What to work on
Restate, exactly as written, the entries below from the line that holds "html: <div> <svg>" through the line that holds "text: 客户名称 ->". Pictures are not part of the copy.

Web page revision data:
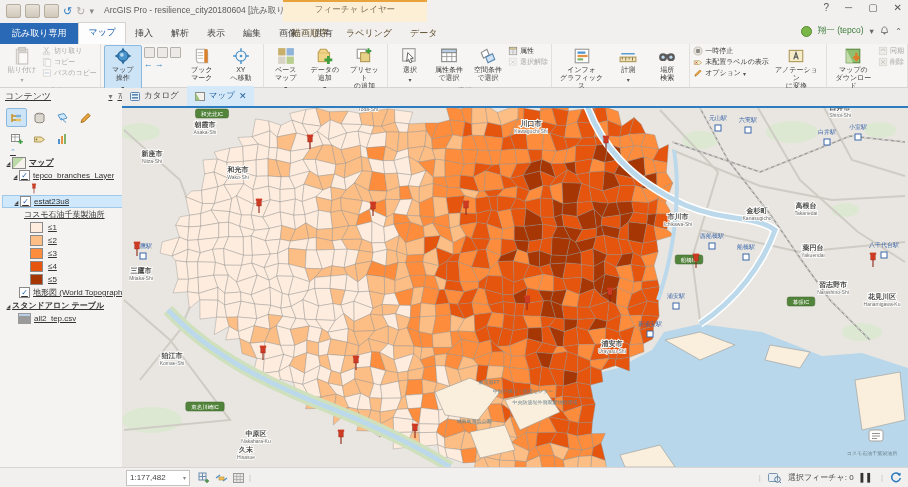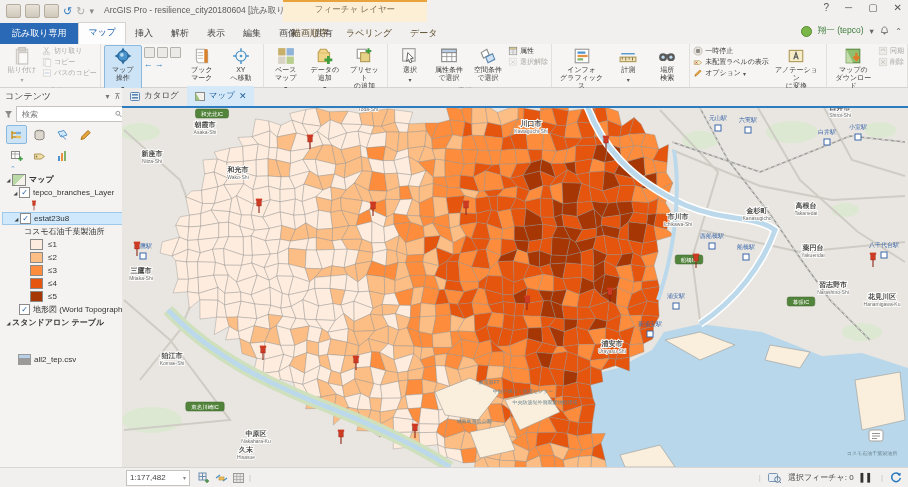"コンテンツ" .panel { border-right: 7px solid #0ea5e9 -> 4px solid #0ea5e9; text-decoration: none -> underline }
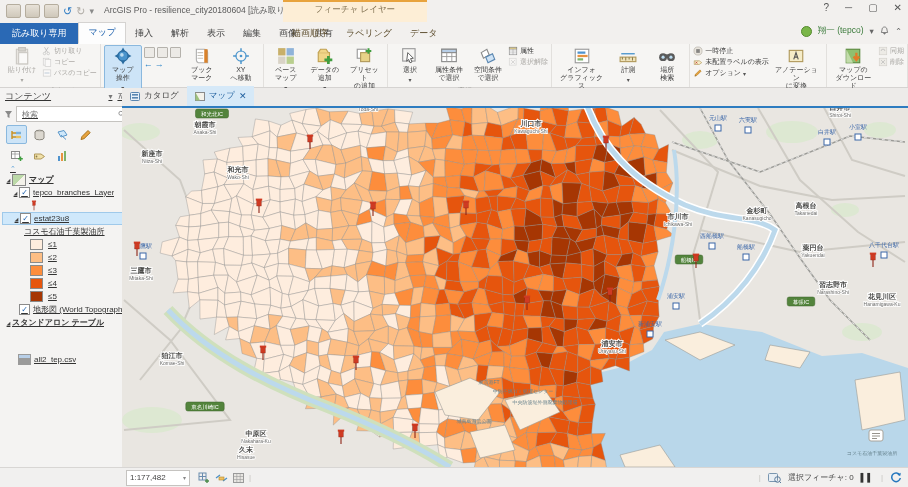"検索" div.psearch { html: <div> <svg> <path></path> </svg> <div> <input> <svg> <circle></circle> <path></path> </svg> </div> <span>▾</span> </div> -> none }
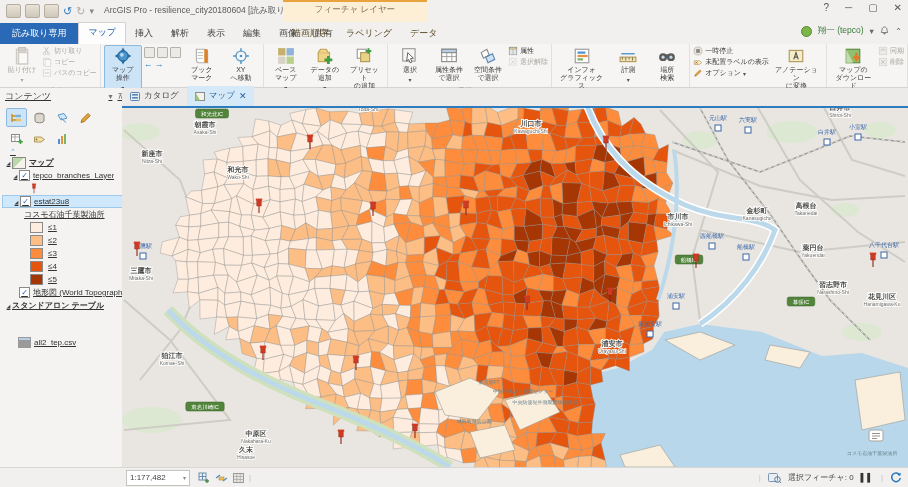"all2_tep.csv" div.trow { margin-top: 24px -> none }
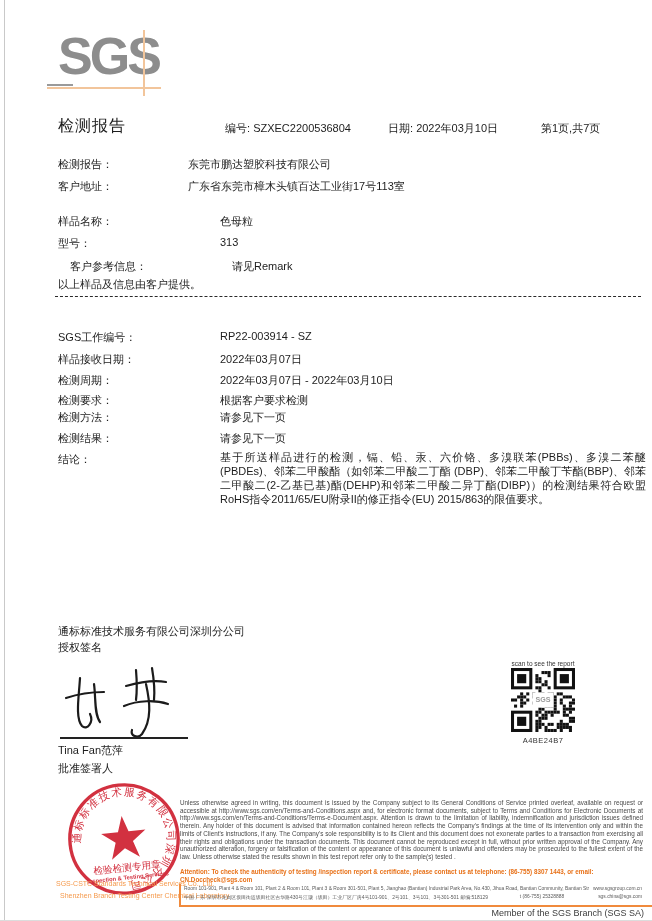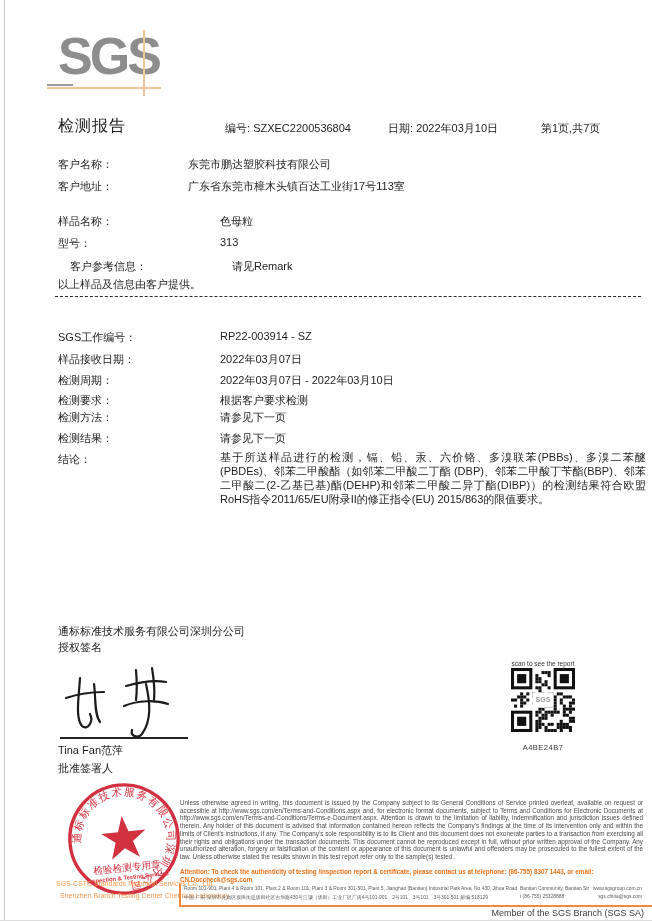"客户名称：" span.lbl { text: 客户名称 -> 检测报告 }
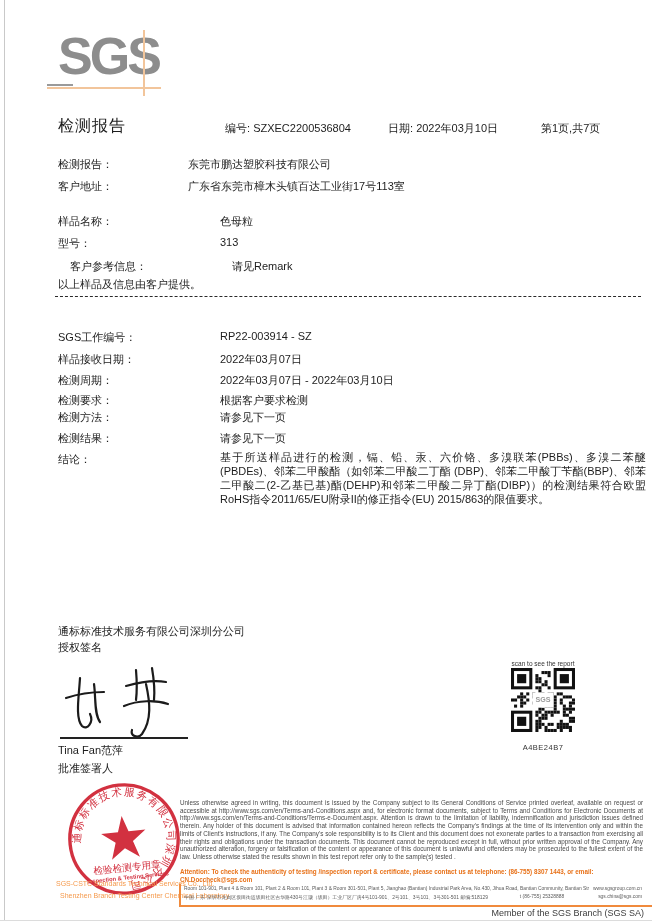"A4BE24B7" .qr-code-text { margin-top: 7px -> 0 }
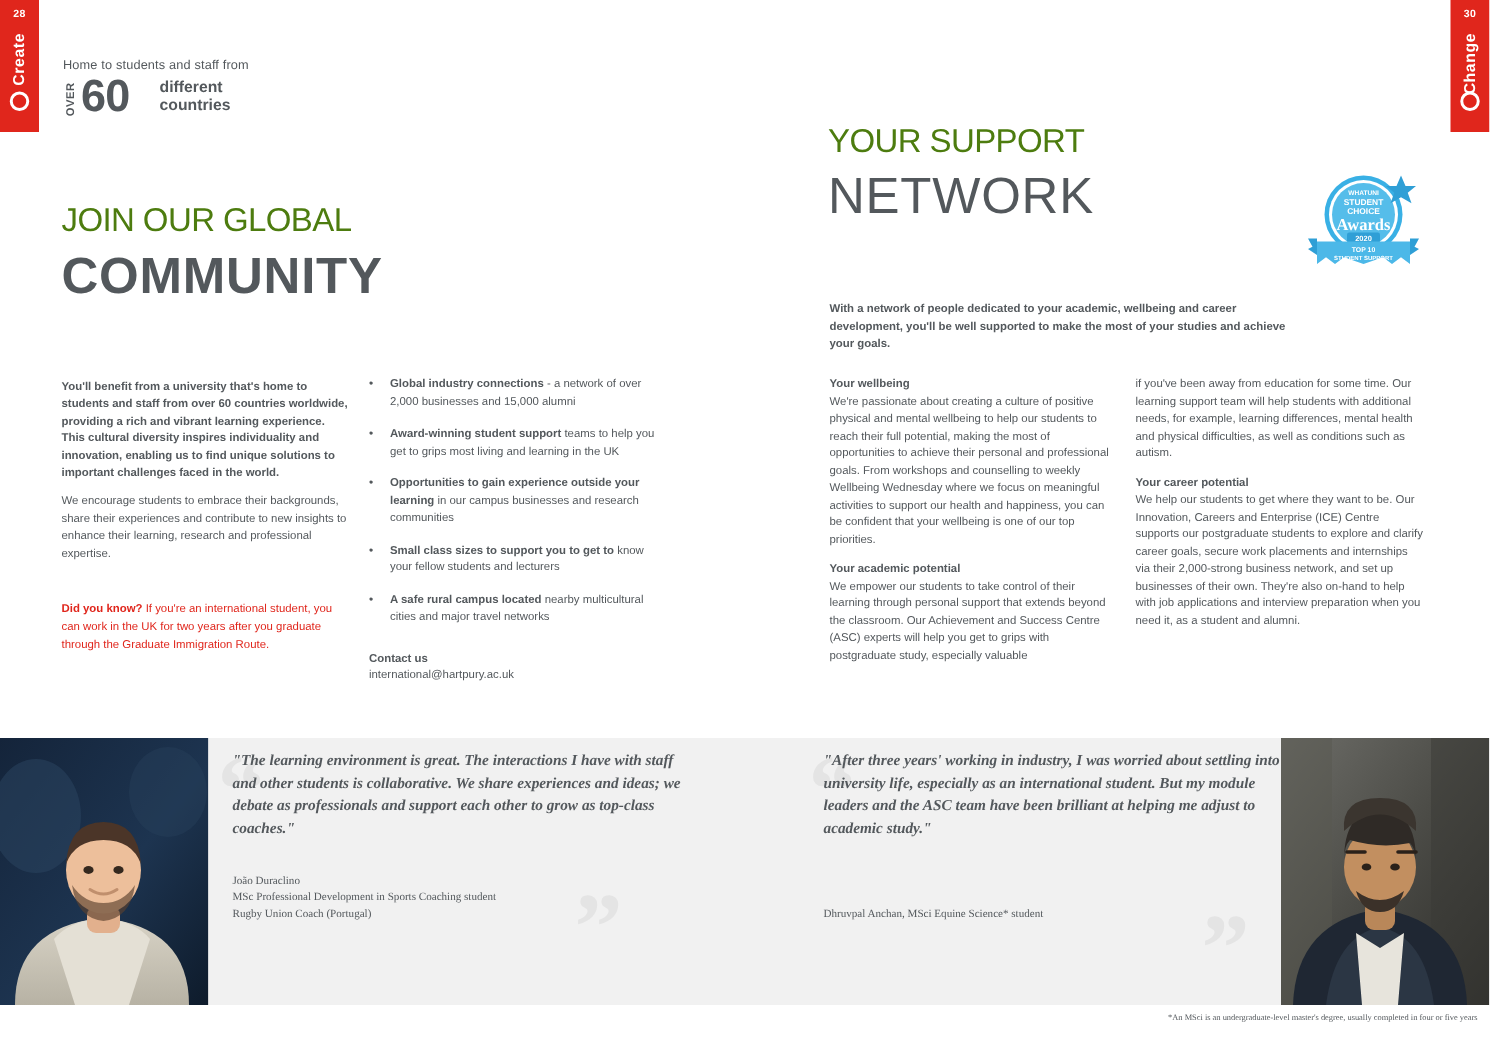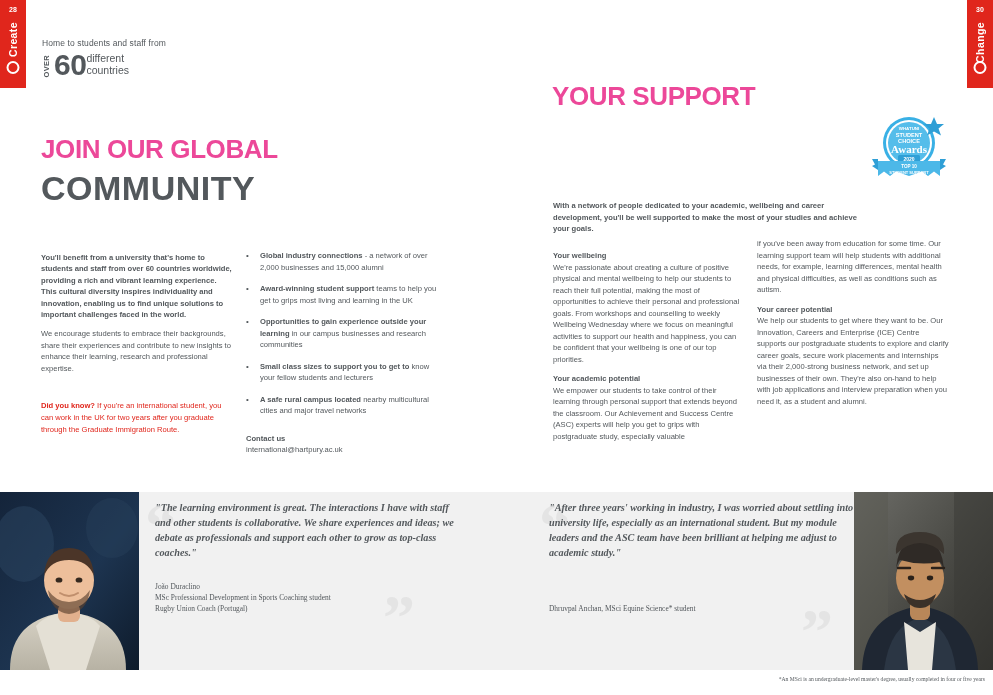"different" .stat-sub { font-weight: normal -> bold; margin-left: 0 -> 20px }
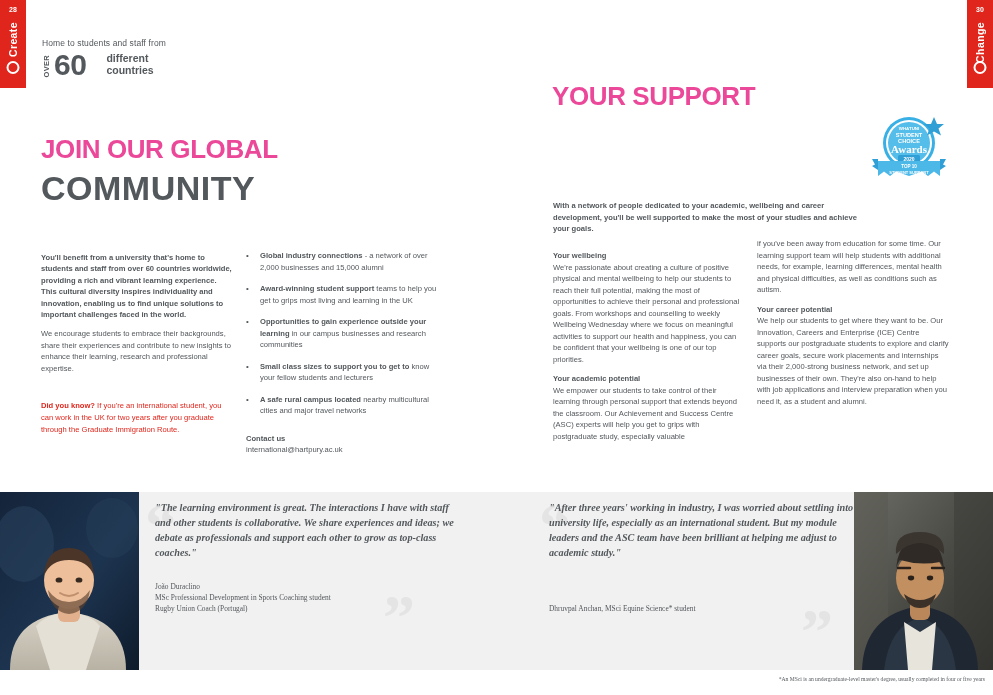"YOUR SUPPORT" .h-bold { color: #ec4899 -> #4d7c0f; font-size: 26px -> 22px; font-weight: bold -> normal }
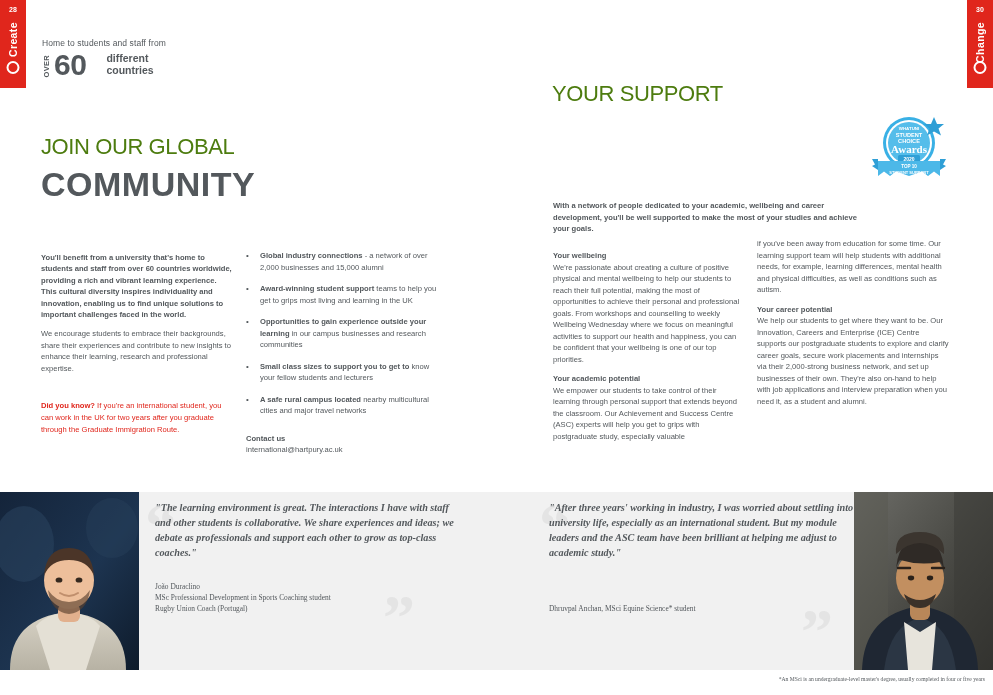"NETWORK" div.h-light { html: none -> <div>NETWORK</div> }
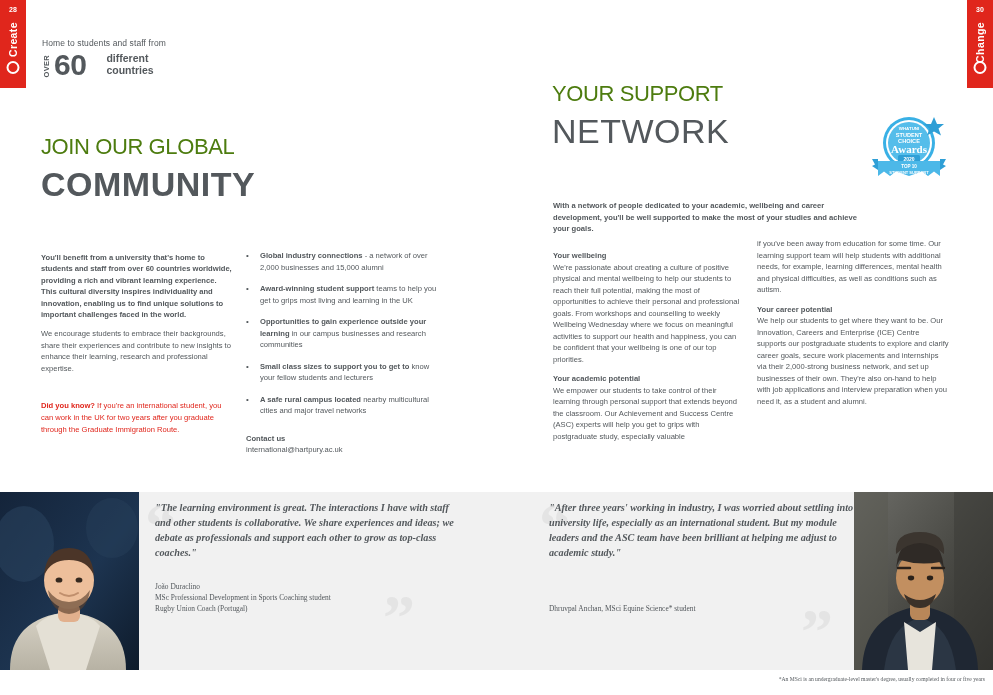"if you've been away from" .col-r2 { top: 238px -> 250px }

Exercise solution
"検索" div.psearch { html: <div> <svg> <path></path> </svg> <div> <input> <svg> <circle></circle> <path></path> </svg> </div> <span>▾</span> </div> -> none }
"all2_tep.csv" div.trow { margin-top: 24px -> none }
"客户名称：" span.lbl { text: 客户名称 -> 检测报告 }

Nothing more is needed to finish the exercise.